Metadata-Version: 2.1
Name: pkgps
Version: 1.0.0rc1
Summary: Package coordinates as types.
Author-Email: Ryan Smith <ryan.d.smith.106@gmail.com>
License: MIT
Requires-Python: >=3.10
Requires-Dist: collektions>=1.1.1
Provides-Extra: pydantic
Requires-Dist: pydantic; extra == "pydantic"
Requires-Dist: typing-extensions; python_version < "3.13" and extra == "pydantic"
Provides-Extra: attrs
Requires-Dist: attrs; extra == "attrs"
Provides-Extra: all
Requires-Dist: attrs; extra == "all"
Requires-Dist: pydantic; extra == "all"
Description-Content-Type: text/markdown

# pkgps (Package GPS)

Package coordinates as proper types in Python.

The name "pkgps" is a portmanteau of sorts combining the abbreviated form of package (pkg) with 
the abbreviation for The Global Positioning System (gps).

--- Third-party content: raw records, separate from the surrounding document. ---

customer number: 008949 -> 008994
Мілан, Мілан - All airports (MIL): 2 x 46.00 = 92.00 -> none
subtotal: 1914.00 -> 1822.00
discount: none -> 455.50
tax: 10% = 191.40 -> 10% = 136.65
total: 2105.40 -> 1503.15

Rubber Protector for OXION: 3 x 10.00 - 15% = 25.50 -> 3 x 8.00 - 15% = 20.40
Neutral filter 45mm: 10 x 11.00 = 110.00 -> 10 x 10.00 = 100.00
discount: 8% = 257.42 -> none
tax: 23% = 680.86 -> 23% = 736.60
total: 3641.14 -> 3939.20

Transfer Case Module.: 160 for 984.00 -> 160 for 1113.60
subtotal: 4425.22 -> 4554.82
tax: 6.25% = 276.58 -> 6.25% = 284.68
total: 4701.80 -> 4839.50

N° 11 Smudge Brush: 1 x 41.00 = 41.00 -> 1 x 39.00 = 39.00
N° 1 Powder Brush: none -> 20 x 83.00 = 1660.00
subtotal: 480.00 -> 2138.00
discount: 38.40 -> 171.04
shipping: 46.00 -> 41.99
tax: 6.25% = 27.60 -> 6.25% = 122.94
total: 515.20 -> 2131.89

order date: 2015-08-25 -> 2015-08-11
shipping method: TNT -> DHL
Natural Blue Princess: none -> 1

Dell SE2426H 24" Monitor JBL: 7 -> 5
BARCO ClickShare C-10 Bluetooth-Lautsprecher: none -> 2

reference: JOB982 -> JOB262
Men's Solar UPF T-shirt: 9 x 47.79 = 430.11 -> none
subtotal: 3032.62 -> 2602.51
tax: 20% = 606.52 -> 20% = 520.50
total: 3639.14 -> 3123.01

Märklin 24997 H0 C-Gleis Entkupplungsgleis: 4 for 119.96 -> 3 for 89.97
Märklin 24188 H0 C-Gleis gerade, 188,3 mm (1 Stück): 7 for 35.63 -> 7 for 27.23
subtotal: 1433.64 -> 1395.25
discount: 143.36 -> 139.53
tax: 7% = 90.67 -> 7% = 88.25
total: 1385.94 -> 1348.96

Package coordinate systems allow software engineers and developers to uniquely identify a 
particular incarnation of a software package.

Some common examples:
* `NVR` - `name-version-release` family of coordinates for RPM packages on RPM-based linux 
  (including `NEVR`, `NEVRA`, and `NVRA`).
* `GAV` - `group:artifact:version` coordinates for Maven packages
* `Deb`- `package-upstream_version` coordinates for Debian packages (Debian package coordinates 
  don't have a punchy abbreviation like `NVR` or `GAV` I could find) 
* `PEP440` - [PEP 440](https://peps.python.org/pep-0440/) version specifications and dependency 
  identifiers

One common way to represent instances of coordinates in various package coordinate systems is as a 
string, which provides no additional information as to how that string is to be interpreted.

Take an example function that expects to find an RPM build from Fedora Koji based on its 
coordinates. An `NVR` has higher-precision counterparts like `NVRA` and `NEVRA`, so how do I 
disambiguate a string representing NVR coordinates from one representing `NVRA` or `NEVRA` 
coordinates?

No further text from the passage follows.